As far as pricing goes – I think this goes back to the age old debate of should financials be “priced” at P/B or P/E. There are some who argue that P/B if there will be constant equity dilution, and P/E only if no plans to dilute (like Gruh back in the day) It could be argued Five-Star falls in the latter (Gruh finance) category.
Five- Star has stated in the October earnings call (if i am not mistaken), that they ideally should not need to raise capital (maybe ever, if not at least for the next 5 years) If you look at their CAR it is greater than 50% and they have high return ratios RoA (8%+ now should come down to 6.5% steady state in the next few years). So they should be able to finance growth for at least the next 5-6 years (may be more) through internal accruals while maintaining a max leverage ratio of 4x (current leverage little above 2x)

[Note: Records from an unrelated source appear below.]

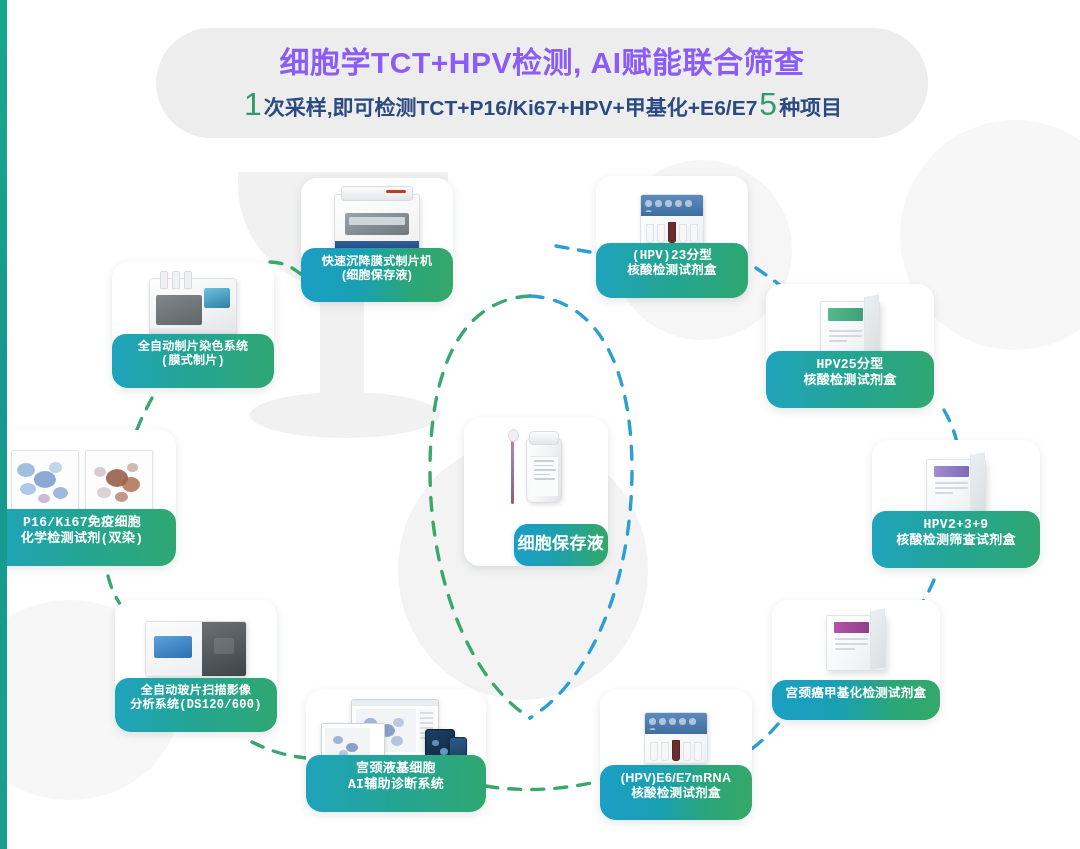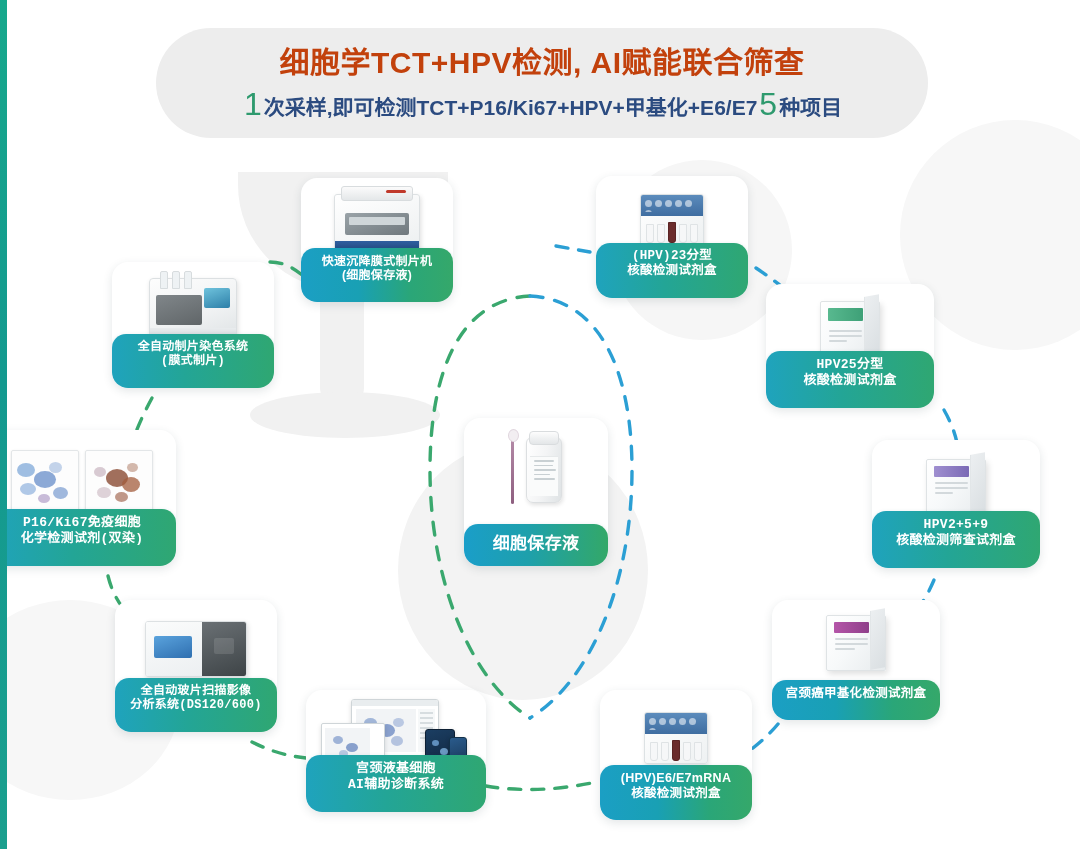--- a/index.html
+++ b/index.html
@@ -59,7 +59,7 @@
     display:flex;flex-direction:column;align-items:center;justify-content:center;
   }
   .title-main{
-    color:#c2410c;font-size:30px;font-weight:700;letter-spacing:.5px;
+    color:#8b5cf6;font-size:30px;font-weight:700;letter-spacing:.5px;
     line-height:1.15;white-space:nowrap;
   }
   .title-sub{

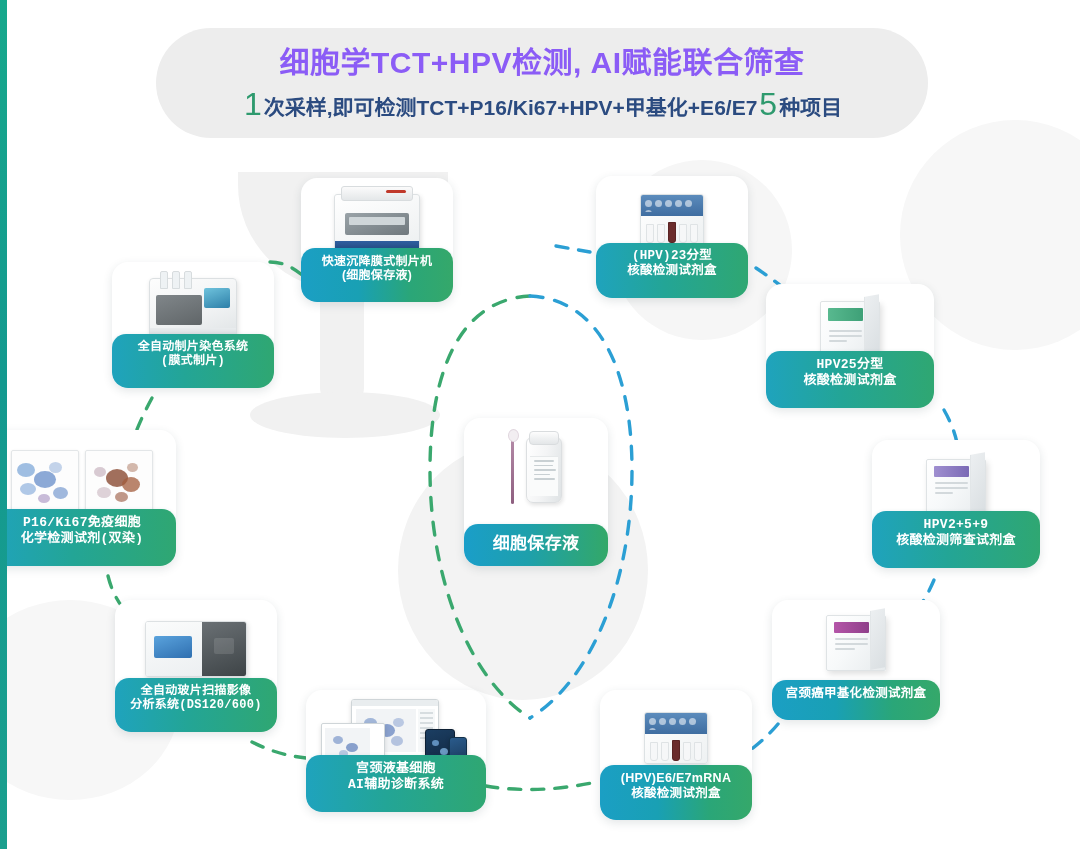--- a/index.html
+++ b/index.html
@@ -465,7 +465,7 @@
       </div>
     </div>
     <div class="capbar" style="font-size:13px;">
-      <span class="l1">HPV2+5+9</span>
+      <span class="l1">HPV2+3+9</span>
       <span class="l2">核酸检测筛查试剂盒</span>
     </div>
   </div>

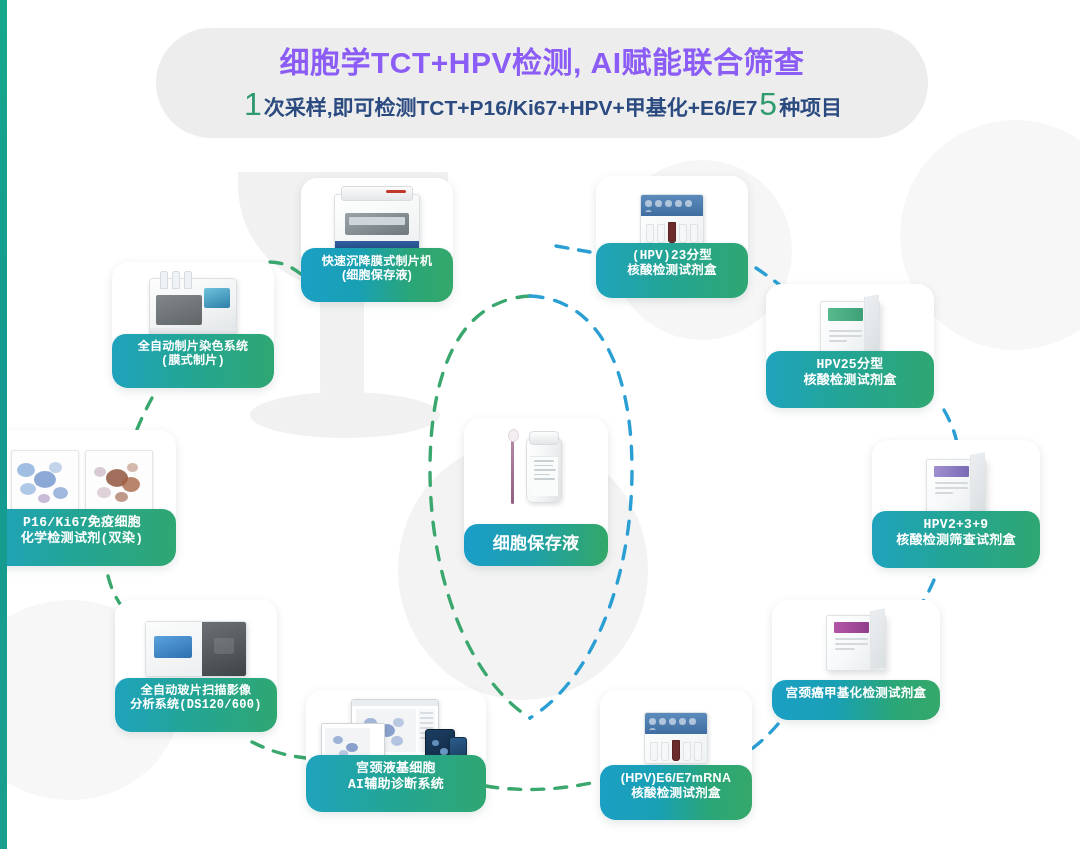--- a/index.html
+++ b/index.html
@@ -101,7 +101,7 @@
   .card .capbar .l2{display:block;}
 
   
-  #card-center{width:144px;height:148px;}
+  #card-center{width:144px;height:148px;align-items:flex-end;}
   #card-center .capbar{font-size:17px;padding:10px 4px 11px;
     background:linear-gradient(90deg,#1a9ec9 0%,#1ea0ab 45%,#33a868 100%);}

So if we assume P/E is the right metric and just crudely straight line their earnings at 35% (which is their stated guidance) 3 years out. They should conservatively be around 2,000 cr PAT. (They are currently close to 900-1,000 cr PAT annualizing last quarter’s number) Assign whatever P/E multiple you choose (based on growth expectation then & RoE at 4x leverage) & you will get your target market cap 3 years out. (current market cap 22,500 cr)
It must be said that the above calculation is extremely crude and i am sure flawed in many ways but it’s made just to illustrate a larger point.